Retirement Savings: You can’t work forever

by Sandy L on April 5, 2011

The other day Joe over at Personal Finance by the book, wrote a good article about the reasons you shouldn’t use your 401K to pay off credit card debt.  He had some very good points, my two favorites being #1 the penalties you have to pay come tax time and #2, the is that paying off a credit card doesn’t actually change your behavior and prevent you from wracking it up a second time.

I’m personally scared of being a destitute granny, so I do my best to save a little every paycheck into my 401K.  Plus, penalties and paying taxes were always a big enough deterrent that I never thought to use it for any big purchases.  That money was something the much older and wrinklier me is supposed to use for  bingo night and gardening supplies.

Save for Your Invalid Older Self

I still think that too much optimism can be bad for personal finances. There are a lot of very bright people I know that either don’t save at all or just put money into their 401K’s to get the match and tap it on a regular basis. The most common thing I hear from them is:  “I’m never going to retire. I’ll just keep working until I die.”  Some of these people do enjoy their jobs, so I see some of the logic in that, but the pessimist me says “what if you get sick or disabled, and you can’t work, what then?”

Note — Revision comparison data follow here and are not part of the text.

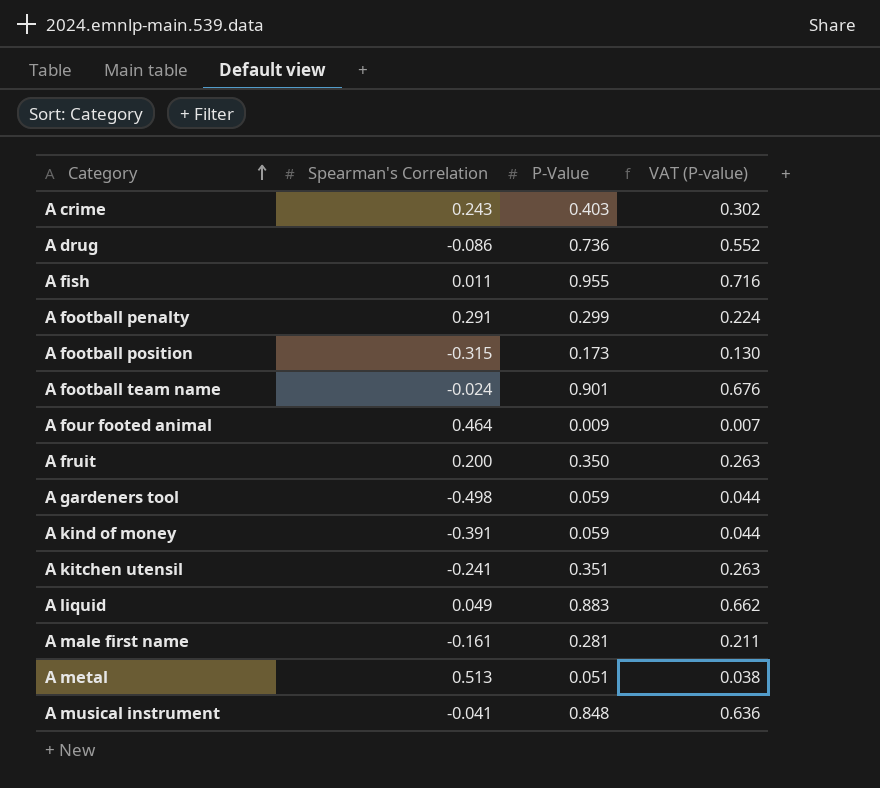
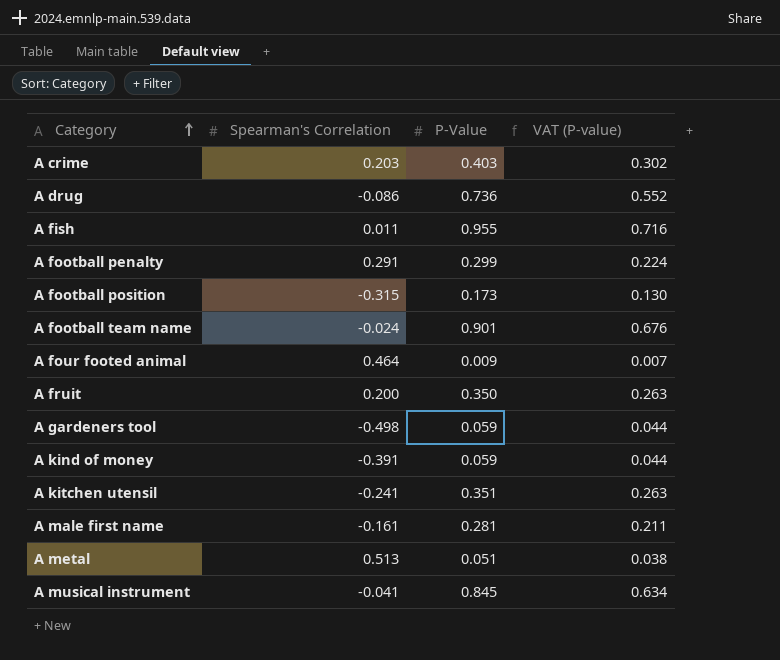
row A liquid: 0.049 | 0.883 | 0.662 -> none
A crime | Spearman's Correlation: 0.243 -> 0.203
A musical instrument | P-Value: 0.848 -> 0.845
A musical instrument | VAT (P-value): 0.636 -> 0.634

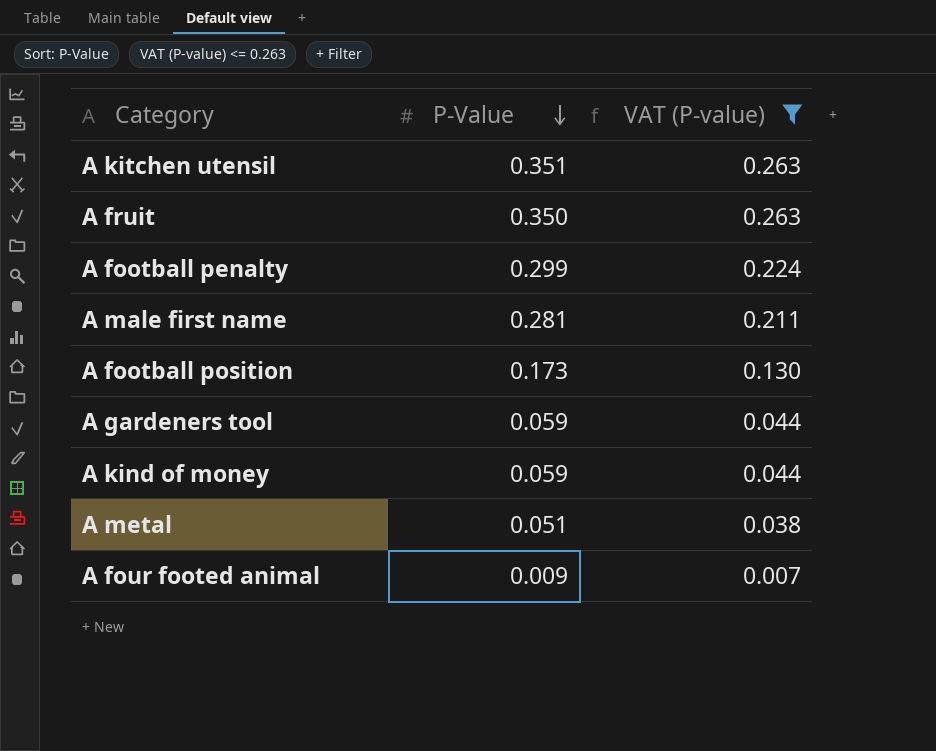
filter: none -> VAT (P-value) <= 0.263
row order: Category ascending -> P-Value descending
column Spearman's Correlation | position: 2 -> none

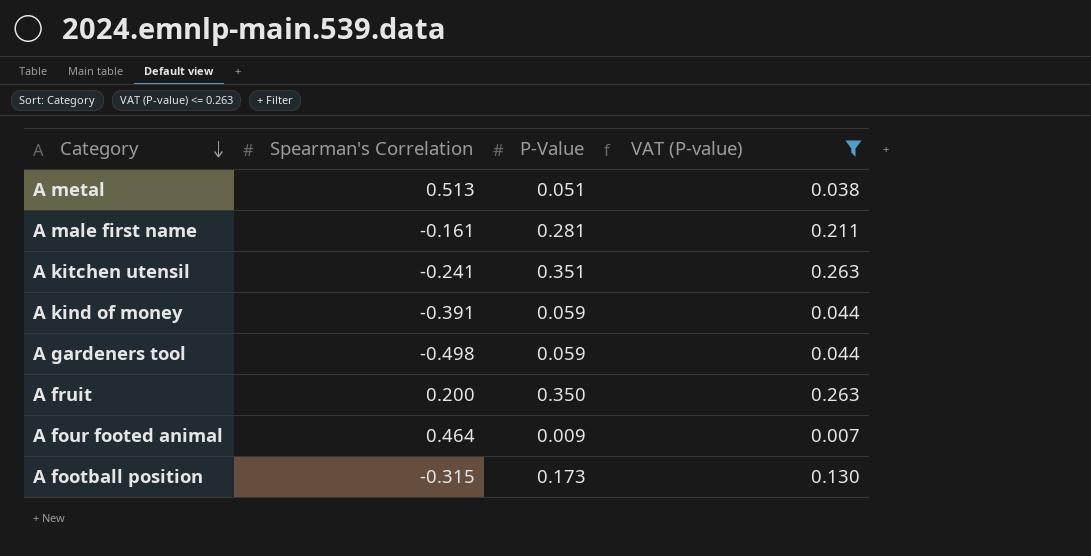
row order: P-Value descending -> Category descending
column Spearman's Correlation | position: none -> 2
row A football penalty: 0.299 | 0.224 -> none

My uncle was as tough as they get. I mean the guy survived for 5 years in a slave labor camp in Nazi Germany.  Yet, he didn’t think he was going to “work til I’m dead.”  He was a roofer, so it was tough work.  Cancer eventually took his life and  there’s no way he could have been up on a  roof  with cancer no matter how much of a bad ass he was.  He knew that savings was key and often told me that it’s no good being old.  Like my mom, he was super strong and aging was hard on him because he was used to being “strong like bull.”

In fact, according to the CDC, only 2%  of the 25% people a year who die from heart disease  are lucky enough to die instantly from Heart Failure.  Most of the causes of death are long illnesses, like cancer, stoke, dementia, or diabetes.  Then there’s also the general loss of mobility and pain from arthritis.  If you’re banking on being one of those people who dies instantly, I’m sorry to say that the odds are greatly against you.

The last thing you want to have to be doing is standing around all day on your arthritic knees and bagging groceries.  My uncle spent the last 20 years of his life fishing, gardening, and foraging for berries and mushrooms. He also liked collecting scrap wood from the dump to heat his house. It was a humble retirement, but a good one.  After all, he was a farmer like my mom and they were used to being very self reliant when it came to food, heat and shelter.

Savings Even a Little Will Help

If you’re nearing retirement and still haven’t started saving, there is some hope.  Believe it or not, I think my aunt and uncle managed to live mostly off of their social security and reparations checks. It wasn’t til the very end when they both got very sick and needed around the clock care that they needed extra money. I don’t think they tapped their savings for themselves at all when they were well. They only gave money out for their children’s needs (which eventually would lead to a tragic story of betrayal best saved for another day).

So in closing, if  you haven’t already, please start those frugal habits now.  Someday you will be living on a reduced monthly income and you’ll be thankful for the skills you’ve learned.    I hope this article wasn’t too much of a downer but I think it’s just too easy to put off retirement.   Saving for retirement does two things. It helps you learn to live on less now, and it gives you something for later. What’s there not to love?

{ 25 comments… read them below or add one }

Nicole April 5, 2011 at 7:54 AM

YES.

Especially with the decline in defined benefit pensions.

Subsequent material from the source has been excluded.